The expected answer holds every line from the first line of the data below through the line containing "- # Run the container", exactly as written, and no other line.

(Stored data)
>>>>

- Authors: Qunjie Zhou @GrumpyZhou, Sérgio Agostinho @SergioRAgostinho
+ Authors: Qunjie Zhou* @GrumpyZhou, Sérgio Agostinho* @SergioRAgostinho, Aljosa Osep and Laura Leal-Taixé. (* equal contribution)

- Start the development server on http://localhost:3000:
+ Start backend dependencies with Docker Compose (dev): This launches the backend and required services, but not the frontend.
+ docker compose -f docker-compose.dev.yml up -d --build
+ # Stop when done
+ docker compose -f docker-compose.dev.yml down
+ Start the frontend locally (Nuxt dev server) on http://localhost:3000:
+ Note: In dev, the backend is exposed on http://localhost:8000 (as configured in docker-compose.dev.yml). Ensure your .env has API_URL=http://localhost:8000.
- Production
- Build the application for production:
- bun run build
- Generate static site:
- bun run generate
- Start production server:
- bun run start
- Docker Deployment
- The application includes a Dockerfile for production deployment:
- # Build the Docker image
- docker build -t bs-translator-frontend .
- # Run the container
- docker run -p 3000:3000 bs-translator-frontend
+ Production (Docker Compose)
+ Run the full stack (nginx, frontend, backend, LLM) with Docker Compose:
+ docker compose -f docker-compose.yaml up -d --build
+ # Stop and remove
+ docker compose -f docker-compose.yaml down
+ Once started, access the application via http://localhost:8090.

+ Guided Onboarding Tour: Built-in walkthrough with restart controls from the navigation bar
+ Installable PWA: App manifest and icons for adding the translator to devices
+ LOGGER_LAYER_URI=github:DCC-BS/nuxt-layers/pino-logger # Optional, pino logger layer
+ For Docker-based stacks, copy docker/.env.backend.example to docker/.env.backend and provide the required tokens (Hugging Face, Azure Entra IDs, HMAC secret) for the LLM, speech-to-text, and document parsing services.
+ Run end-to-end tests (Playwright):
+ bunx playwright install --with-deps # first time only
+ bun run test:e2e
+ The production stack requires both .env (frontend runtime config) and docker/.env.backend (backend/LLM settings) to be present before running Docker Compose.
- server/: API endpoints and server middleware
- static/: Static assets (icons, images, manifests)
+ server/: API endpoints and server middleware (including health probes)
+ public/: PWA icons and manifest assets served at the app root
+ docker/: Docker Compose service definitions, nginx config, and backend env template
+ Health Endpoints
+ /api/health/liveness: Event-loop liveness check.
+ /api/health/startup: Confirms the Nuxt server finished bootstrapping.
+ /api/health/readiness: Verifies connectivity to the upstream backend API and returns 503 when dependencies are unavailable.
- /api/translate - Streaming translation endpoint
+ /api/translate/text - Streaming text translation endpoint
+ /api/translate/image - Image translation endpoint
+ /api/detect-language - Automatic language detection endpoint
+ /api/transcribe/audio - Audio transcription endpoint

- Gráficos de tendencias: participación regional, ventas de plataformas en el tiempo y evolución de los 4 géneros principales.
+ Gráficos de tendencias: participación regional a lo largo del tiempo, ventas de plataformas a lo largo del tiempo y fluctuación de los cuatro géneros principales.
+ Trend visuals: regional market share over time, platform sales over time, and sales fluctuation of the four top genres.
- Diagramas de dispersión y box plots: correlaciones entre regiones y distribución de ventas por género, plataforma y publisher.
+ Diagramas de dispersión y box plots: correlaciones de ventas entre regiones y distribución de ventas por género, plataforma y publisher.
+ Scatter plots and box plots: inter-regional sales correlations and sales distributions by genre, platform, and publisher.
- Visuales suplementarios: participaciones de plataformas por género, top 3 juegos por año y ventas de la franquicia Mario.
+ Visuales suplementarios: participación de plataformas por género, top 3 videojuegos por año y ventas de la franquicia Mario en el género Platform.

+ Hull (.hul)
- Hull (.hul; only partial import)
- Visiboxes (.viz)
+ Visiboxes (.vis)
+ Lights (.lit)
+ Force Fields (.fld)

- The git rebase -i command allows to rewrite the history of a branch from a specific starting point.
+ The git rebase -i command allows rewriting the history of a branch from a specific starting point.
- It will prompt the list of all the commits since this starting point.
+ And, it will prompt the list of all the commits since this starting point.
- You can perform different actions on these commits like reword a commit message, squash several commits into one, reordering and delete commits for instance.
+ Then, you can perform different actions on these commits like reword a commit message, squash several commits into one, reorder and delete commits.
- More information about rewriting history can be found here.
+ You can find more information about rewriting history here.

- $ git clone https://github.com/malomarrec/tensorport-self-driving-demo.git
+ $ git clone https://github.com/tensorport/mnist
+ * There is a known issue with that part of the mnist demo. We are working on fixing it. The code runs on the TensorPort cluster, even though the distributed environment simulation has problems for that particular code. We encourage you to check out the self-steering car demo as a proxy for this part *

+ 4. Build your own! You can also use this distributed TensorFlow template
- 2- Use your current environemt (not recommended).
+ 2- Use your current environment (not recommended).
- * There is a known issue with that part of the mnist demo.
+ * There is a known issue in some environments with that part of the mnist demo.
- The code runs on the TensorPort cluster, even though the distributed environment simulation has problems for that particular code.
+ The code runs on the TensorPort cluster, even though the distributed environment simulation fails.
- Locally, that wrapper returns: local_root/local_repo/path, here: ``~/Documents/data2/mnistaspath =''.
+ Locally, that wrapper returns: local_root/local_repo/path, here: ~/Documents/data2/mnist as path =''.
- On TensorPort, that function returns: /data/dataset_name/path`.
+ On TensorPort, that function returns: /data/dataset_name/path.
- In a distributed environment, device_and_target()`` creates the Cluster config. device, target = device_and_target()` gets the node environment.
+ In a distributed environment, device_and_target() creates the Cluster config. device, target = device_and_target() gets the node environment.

<<<<

> Solved problem:
- Authors: Qunjie Zhou @GrumpyZhou, Sérgio Agostinho @SergioRAgostinho
+ Authors: Qunjie Zhou* @GrumpyZhou, Sérgio Agostinho* @SergioRAgostinho, Aljosa Osep and Laura Leal-Taixé. (* equal contribution)

- Start the development server on http://localhost:3000:
+ Start backend dependencies with Docker Compose (dev): This launches the backend and required services, but not the frontend.
+ docker compose -f docker-compose.dev.yml up -d --build
+ # Stop when done
+ docker compose -f docker-compose.dev.yml down
+ Start the frontend locally (Nuxt dev server) on http://localhost:3000:
+ Note: In dev, the backend is exposed on http://localhost:8000 (as configured in docker-compose.dev.yml). Ensure your .env has API_URL=http://localhost:8000.
- Production
- Build the application for production:
- bun run build
- Generate static site:
- bun run generate
- Start production server:
- bun run start
- Docker Deployment
- The application includes a Dockerfile for production deployment:
- # Build the Docker image
- docker build -t bs-translator-frontend .
- # Run the container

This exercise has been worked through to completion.